Itemized modification records

▼

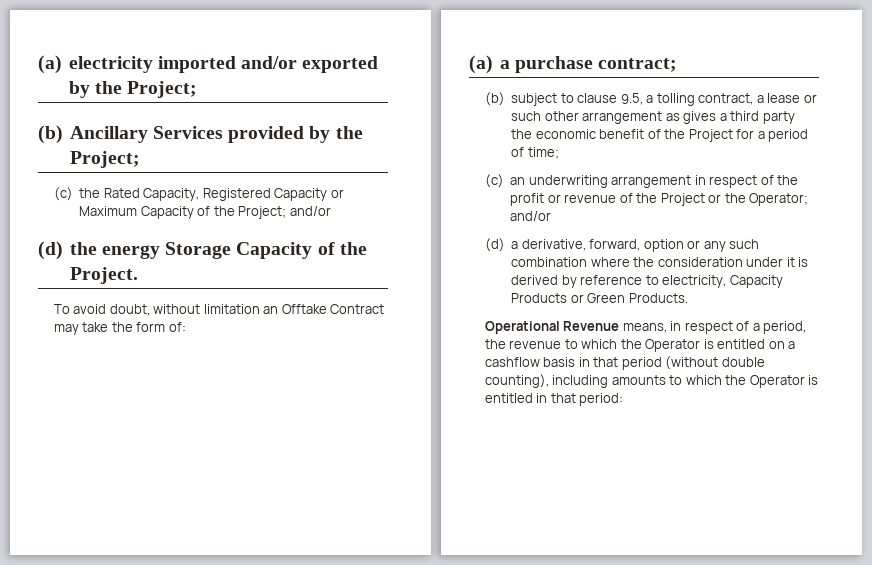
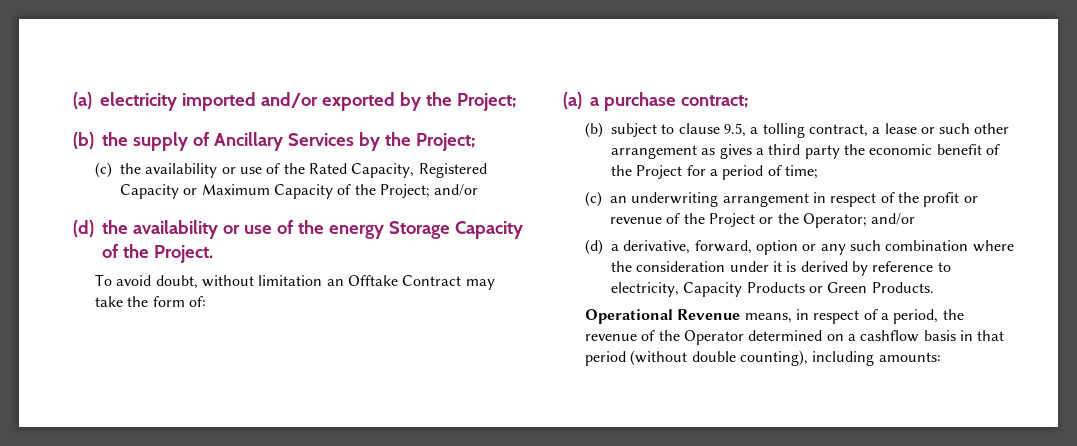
- (b) Ancillary Services provided by the Project;
+ (b) the supply of Ancillary Services by the Project;
- (c) the Rated Capacity, Registered Capacity or Maximum Capacity of the Project; and/or
+ (c) the availability or use of the Rated Capacity, Registered Capacity or Maximum Capacity of the Project; and/or
- (d) the energy Storage Capacity of the Project.
+ (d) the availability or use of the energy Storage Capacity of the Project.
- Operational Revenue means, in respect of a period, the revenue to which the Operator is entitled on a cashflow basis in that period (without double counting), including amounts to which the Operator is entitled in that period:
+ Operational Revenue means, in respect of a period, the revenue of the Operator determined on a cashflow basis in that period (without double counting), including amounts:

▲

THE PROBLEM: The answer must consist of every line from the data that contains the word "Storage".

WRITTEN RESPONSE:
- (d) the energy Storage Capacity of the Project.
+ (d) the availability or use of the energy Storage Capacity of the Project.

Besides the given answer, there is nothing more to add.